:: TASK STATEMENT ::
Print the lines of the listing below verbatim from its first line through the line bearing "metrics and dashboards.". Any pictures are to be omitted.

** Opening DATA SHOWN block **

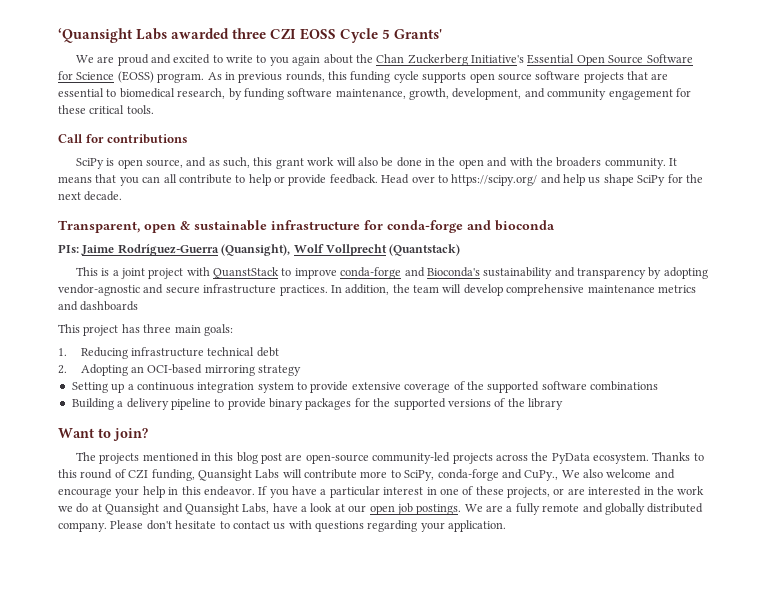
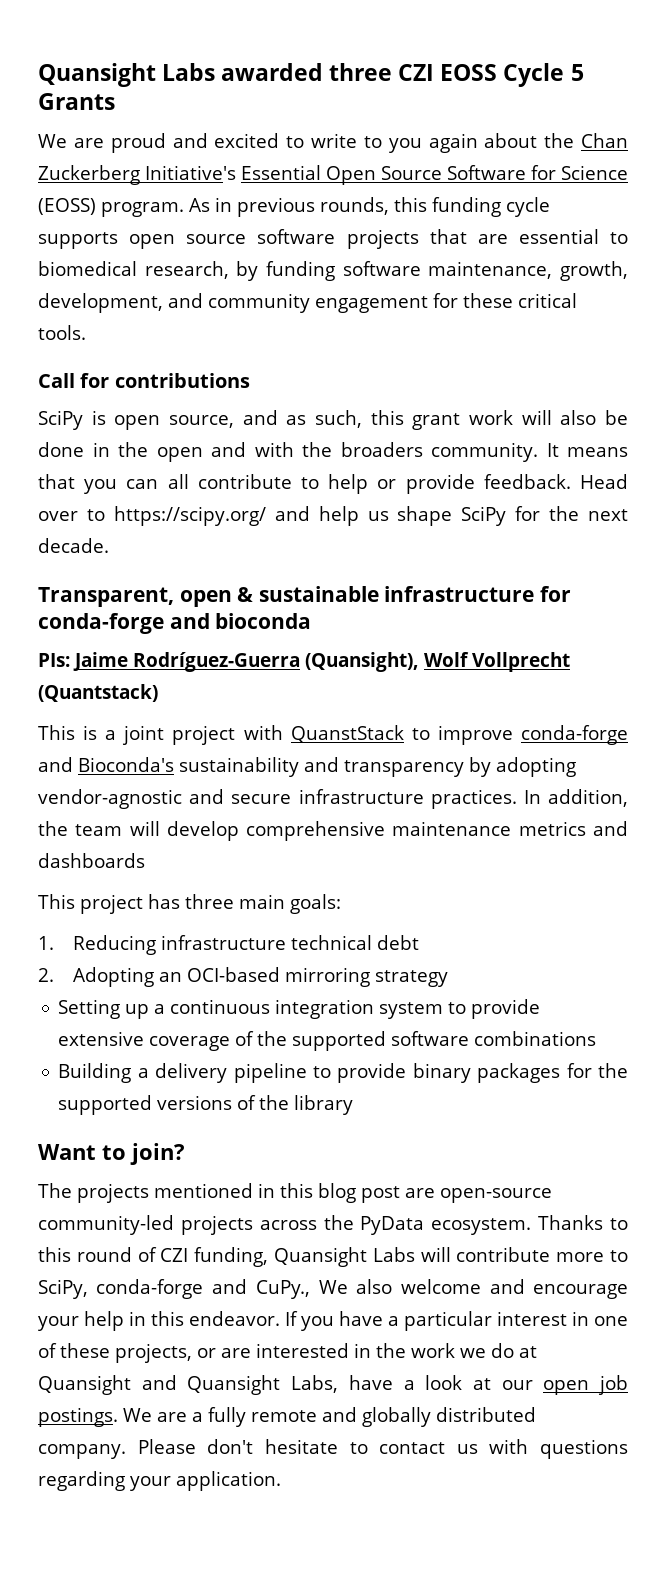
- ‘Quansight Labs awarded three CZI EOSS Cycle 5 Grants'
+ Quansight Labs awarded three CZI EOSS Cycle 5 Grants

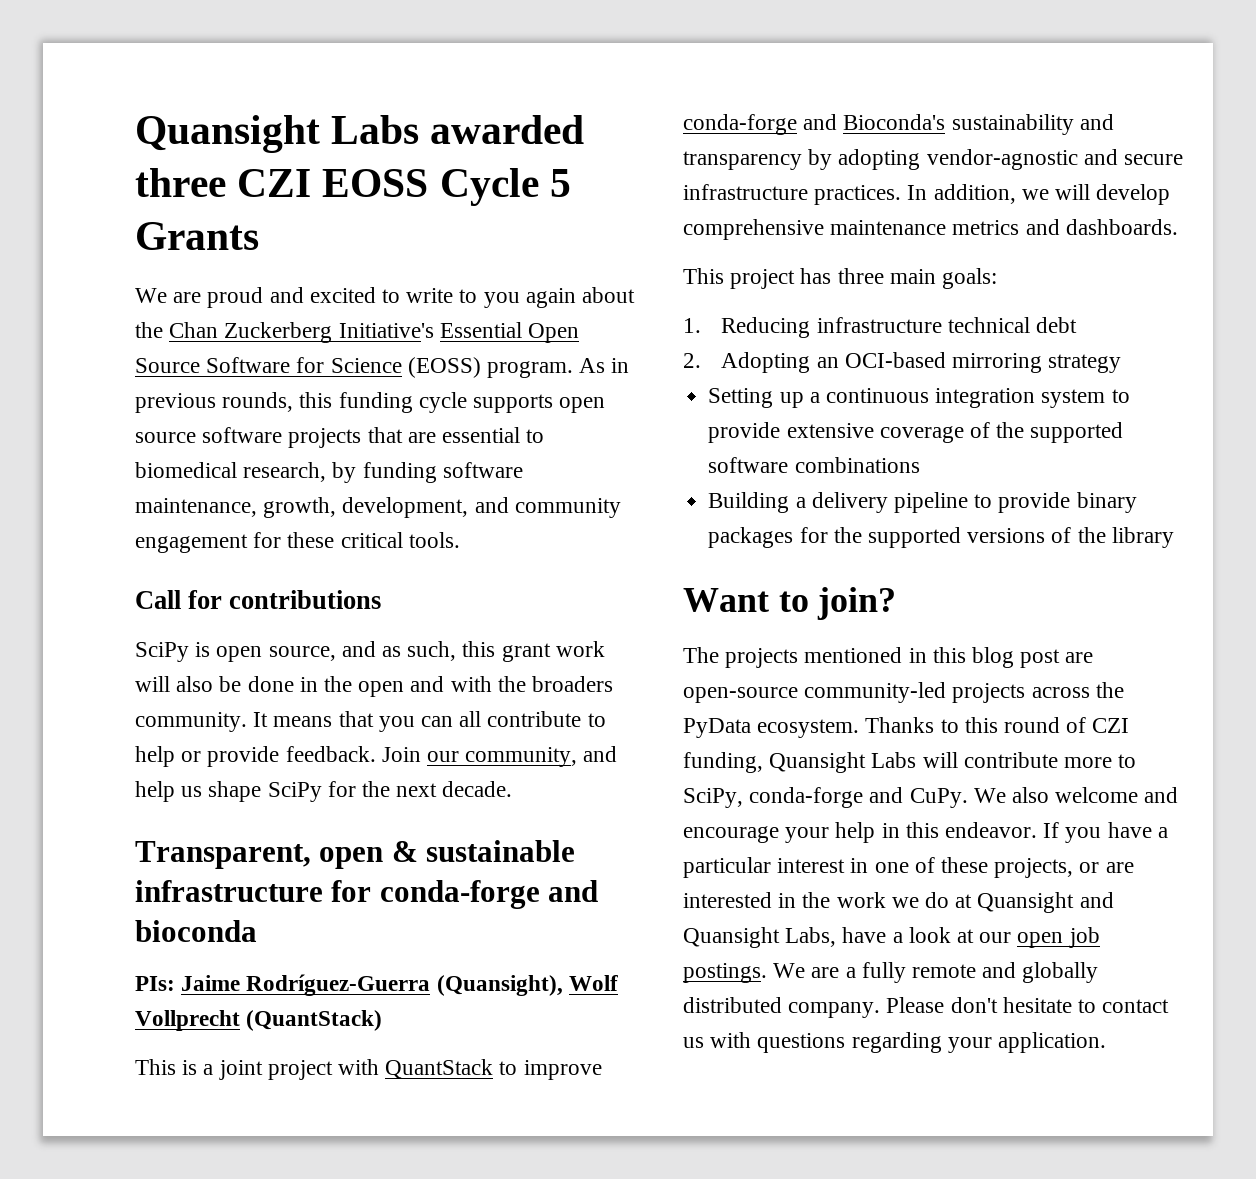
- Head over to https://scipy.org/ and help us shape SciPy for the next decade.
+ Join our community, and help us shape SciPy for the next decade.
- PIs: Jaime Rodríguez-Guerra (Quansight), Wolf Vollprecht (Quantstack)
+ PIs: Jaime Rodríguez-Guerra (Quansight), Wolf Vollprecht (QuantStack)
- This is a joint project with QuanstStack to improve conda-forge and Bioconda's sustainability and transparency by adopting vendor-agnostic and secure infrastructure practices.
+ This is a joint project with QuantStack to improve conda-forge and Bioconda's sustainability and transparency by adopting vendor-agnostic and secure infrastructure practices.
- In addition, the team will develop comprehensive maintenance metrics and dashboards
+ In addition, we will develop comprehensive maintenance metrics and dashboards.
- Thanks to this round of CZI funding, Quansight Labs will contribute more to SciPy, conda-forge and CuPy., We also welcome and encourage your help in this endeavor.
+ Thanks to this round of CZI funding, Quansight Labs will contribute more to SciPy, conda-forge and CuPy. We also welcome and encourage your help in this endeavor.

** Closing DATA SHOWN block **

:: RESULT FOR THIS TASK ::
- ‘Quansight Labs awarded three CZI EOSS Cycle 5 Grants'
+ Quansight Labs awarded three CZI EOSS Cycle 5 Grants

- Head over to https://scipy.org/ and help us shape SciPy for the next decade.
+ Join our community, and help us shape SciPy for the next decade.
- PIs: Jaime Rodríguez-Guerra (Quansight), Wolf Vollprecht (Quantstack)
+ PIs: Jaime Rodríguez-Guerra (Quansight), Wolf Vollprecht (QuantStack)
- This is a joint project with QuanstStack to improve conda-forge and Bioconda's sustainability and transparency by adopting vendor-agnostic and secure infrastructure practices.
+ This is a joint project with QuantStack to improve conda-forge and Bioconda's sustainability and transparency by adopting vendor-agnostic and secure infrastructure practices.
- In addition, the team will develop comprehensive maintenance metrics and dashboards
+ In addition, we will develop comprehensive maintenance metrics and dashboards.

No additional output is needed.